Problem statement:
Where the string "height" occurs in the material below, report the whole line.

Provided material:
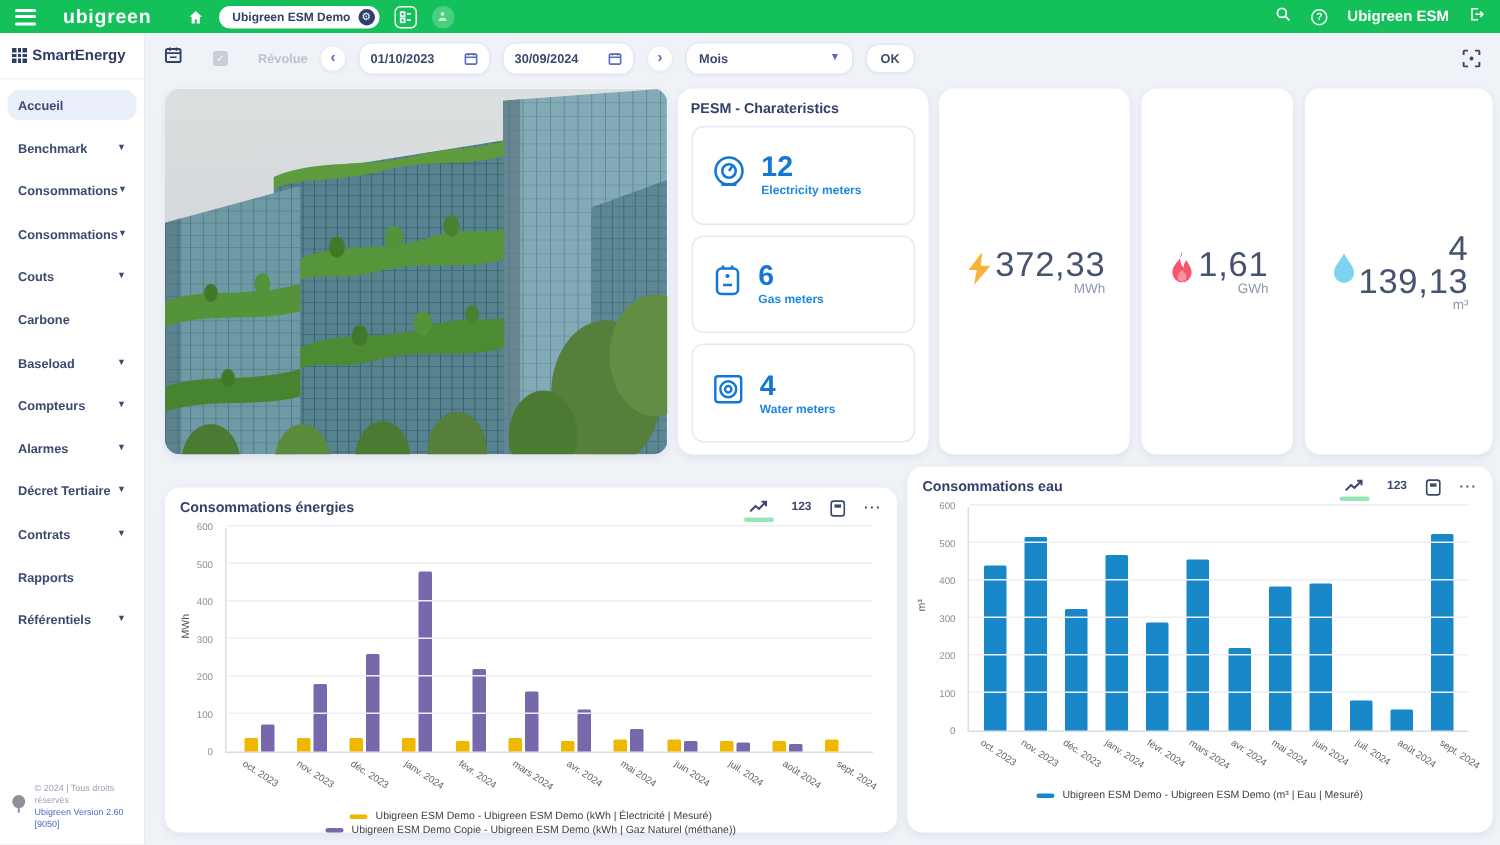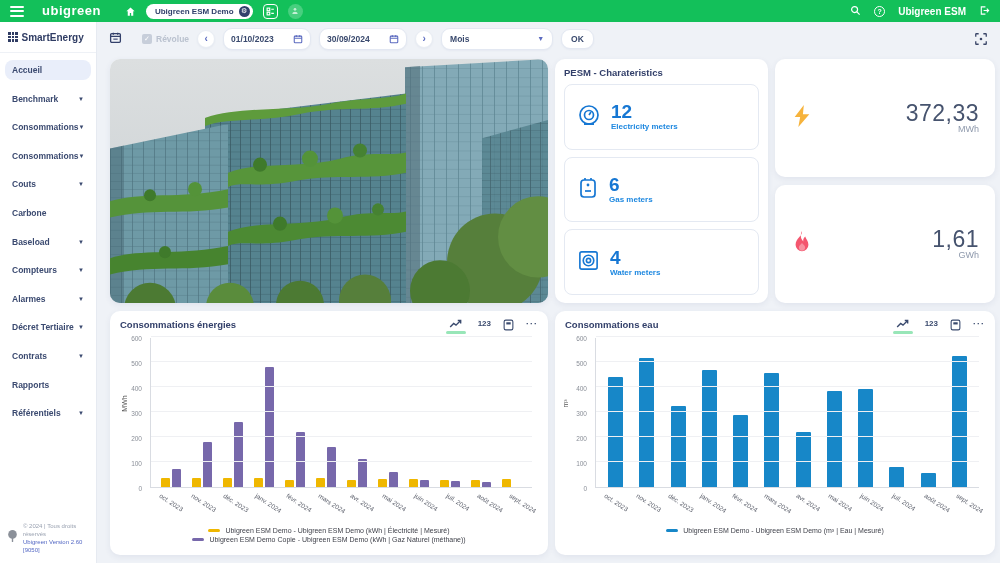--- a/index.html
+++ b/index.html
@@ -53,7 +53,7 @@
     box-shadow:0 1px 2px rgba(60,80,130,.05); }
   .select { width:112px; padding:0 8px; justify-content:space-between; cursor:pointer; }
   .sel-caret { color:#5C6BC0; font-size:7px; }
-  .chk-wrap { display:flex; align-items:center; gap:4px;padding-left:12px; }
+  .chk-wrap { display:flex; align-items:center; gap:20px;padding-left:12px; }
   .chk { width:10px; height:10px; border-radius:2px; background:#C7CEDA; color:#fff;
     font-size:7px; display:flex; align-items:center; justify-content:center; }
   .chk-lbl { font-size:8.5px; font-weight:bold; color:#BAC2CF; }

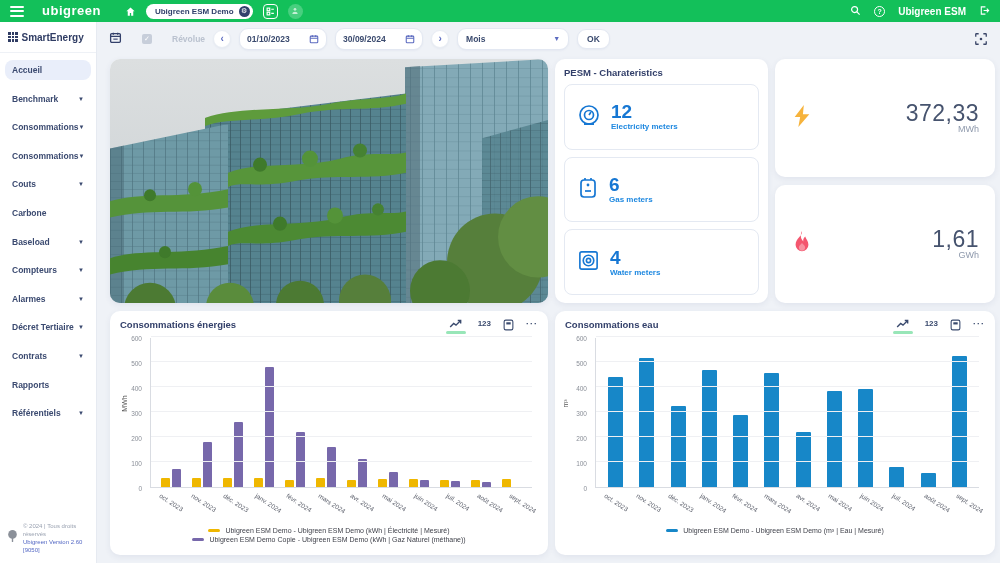--- a/index.html
+++ b/index.html
@@ -80,7 +80,7 @@
   .meter-txt .val { font-size:19px; font-weight:bold; color:#1677D3; line-height:20px; }
   .meter-txt .lbl { font-size:8px; font-weight:bold; color:#1E88E0; }
 
-  .kpi-col { flex:1; display:flex; flex-direction:column; gap:8px; }
+  .kpi-col { flex:1; display:flex; flex-direction:row; gap:8px; }
   .kpi-card { flex:1; display:flex; align-items:center; padding:0 16px; }
   .kpi-val { margin-left:auto; text-align:right; color:#46536E; }
   .kpi-val .num { font-size:23px; font-weight:400; letter-spacing:.5px; line-height:22px; }

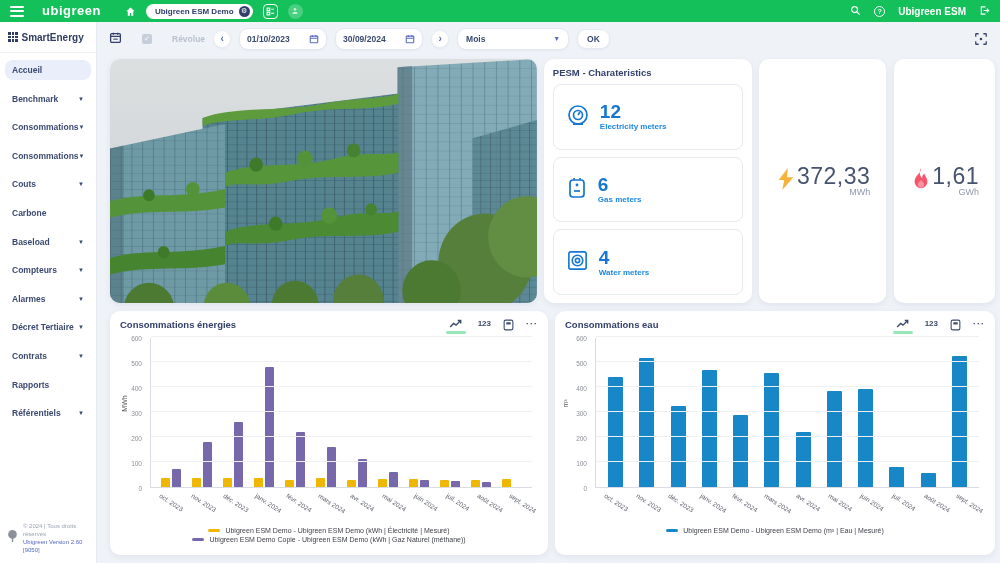--- a/index.html
+++ b/index.html
@@ -428,6 +428,17 @@
                 <div class="unit">GWh</div>
               </div>
             </div>
+            <div class="card kpi-card">
+              <span>
+                <svg width="20" height="26" viewBox="0 0 24 28">
+                    <path d="M12 2C9 8 4 12 4 17.5a8 8 0 0 0 16 0C20 12 15 8 12 2z" fill="#7FD3F1"></path>
+                  </svg>
+              </span>
+              <div class="kpi-val">
+                <div class="num">4 139,13</div>
+                <div class="unit">m³</div>
+              </div>
+            </div>
           </div>
         </div>
 

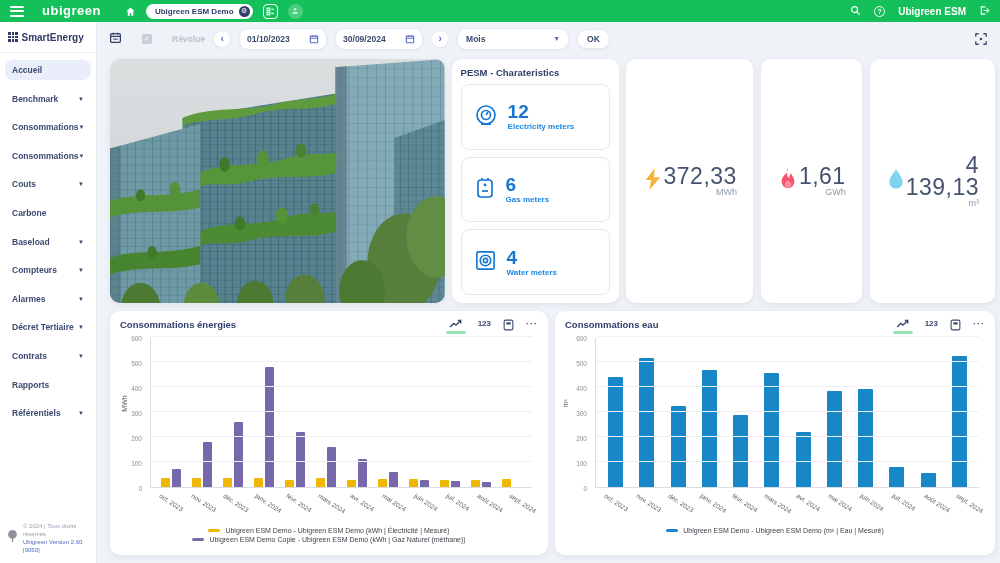--- a/index.html
+++ b/index.html
@@ -88,7 +88,7 @@
 
   
   .chart-card { padding:8px 10px 6px 10px; display:flex; flex-direction:column; min-width:0; }
-  .chart-card.left { width:438px; flex-shrink:0; }
+  .chart-card.left { width:488px; flex-shrink:0;margin-top:14px; }
   .chart-card.right { flex:1; }
   .chart-head { display:flex; align-items:flex-start; }
   .chart-title { font-size:9.5px; font-weight:bold; color:#33406A; }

Solution to this task:
   .chk { width:10px; height:10px; border-radius:2px; background:#C7CEDA; color:#fff;
   .meter-txt .val { font-size:19px; font-weight:bold; color:#1677D3; line-height:20px; }
   .kpi-val .num { font-size:23px; font-weight:400; letter-spacing:.5px; line-height:22px; }
+                <svg width="20" height="26" viewBox="0 0 24 28">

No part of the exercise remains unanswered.